# TASK DESCRIPTION:
What you return should match the listing exactly, minus its images.
[Start of Attachment]
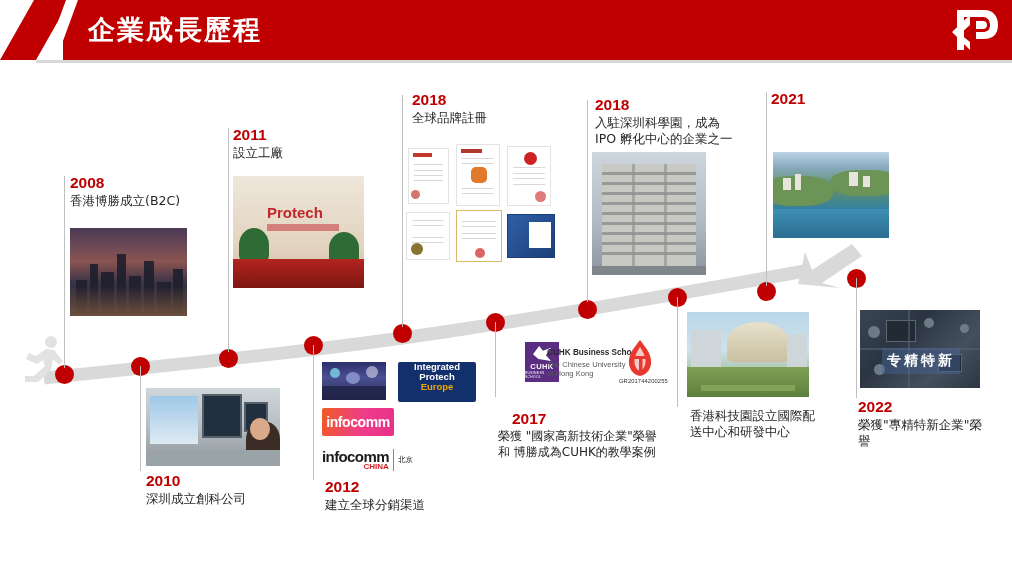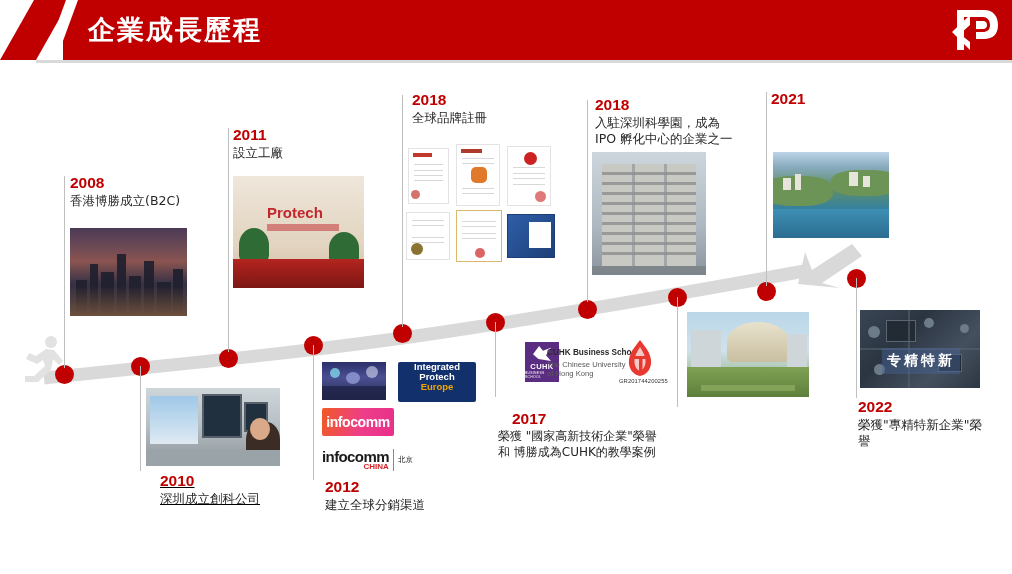--- a/index.html
+++ b/index.html
@@ -397,6 +397,8 @@
     <div style="position:absolute; left:14px; bottom:6px; width:94px; height:6px; background:#8fae63; opacity:.7;"></div>
   </div>
   <div class="label" style="left:690px; top:408px; width:130px;">
+    <div class="desc">香港科技園設立國際配
+送中心和研發中心</div>
   </div>
 
   <div class="label" style="left:771px; top:90px;">

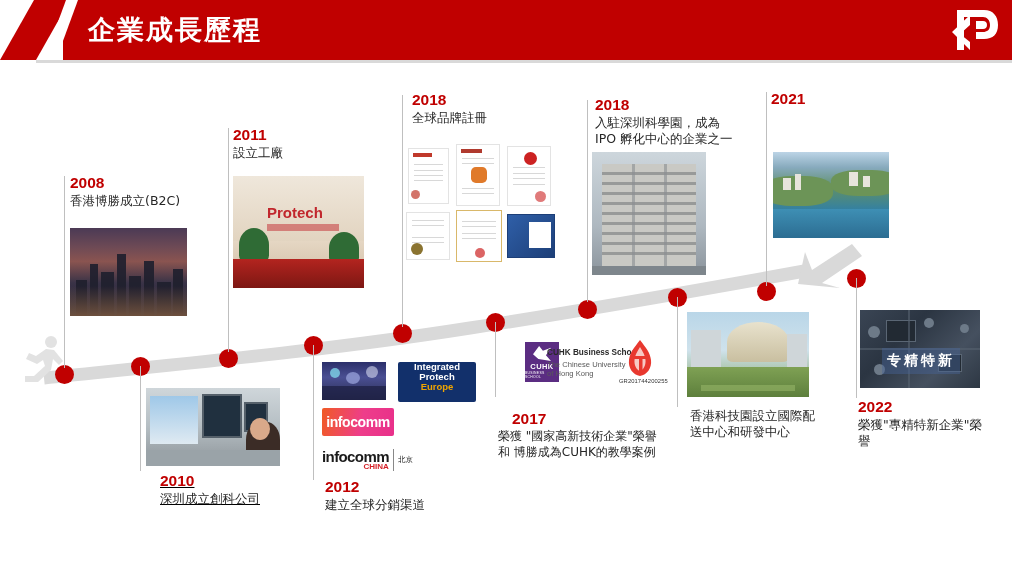--- a/index.html
+++ b/index.html
@@ -249,7 +249,7 @@
     <div class="skin" style="left:104px; top:30px; width:20px; height:22px;"></div>
     <div style="position:absolute; left:0; bottom:0; width:100%; height:16px; background:#9aa3a8;"></div>
   </div>
-  <div class="label" style="left:160px; top:472px;text-decoration:underline;">
+  <div class="label" style="left:146px; top:472px;">
     <div class="year">2010</div>
     <div class="desc">深圳成立創科公司</div>
   </div>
[End of Attachment]
# RESPONSE AREA:
--- a/index.html
+++ b/index.html
@@ -397,6 +397,8 @@
     <div style="position:absolute; left:14px; bottom:6px; width:94px; height:6px; background:#8fae63; opacity:.7;"></div>
   </div>
   <div class="label" style="left:690px; top:408px; width:130px;">
+    <div class="desc">香港科技園設立國際配
+送中心和研發中心</div>
   </div>
 
   <div class="label" style="left:771px; top:90px;">

--- a/index.html
+++ b/index.html
@@ -249,7 +249,7 @@
     <div class="skin" style="left:104px; top:30px; width:20px; height:22px;"></div>
     <div style="position:absolute; left:0; bottom:0; width:100%; height:16px; background:#9aa3a8;"></div>
   </div>
-  <div class="label" style="left:160px; top:472px;text-decoration:underline;">
+  <div class="label" style="left:146px; top:472px;">
     <div class="year">2010</div>
     <div class="desc">深圳成立創科公司</div>
   </div>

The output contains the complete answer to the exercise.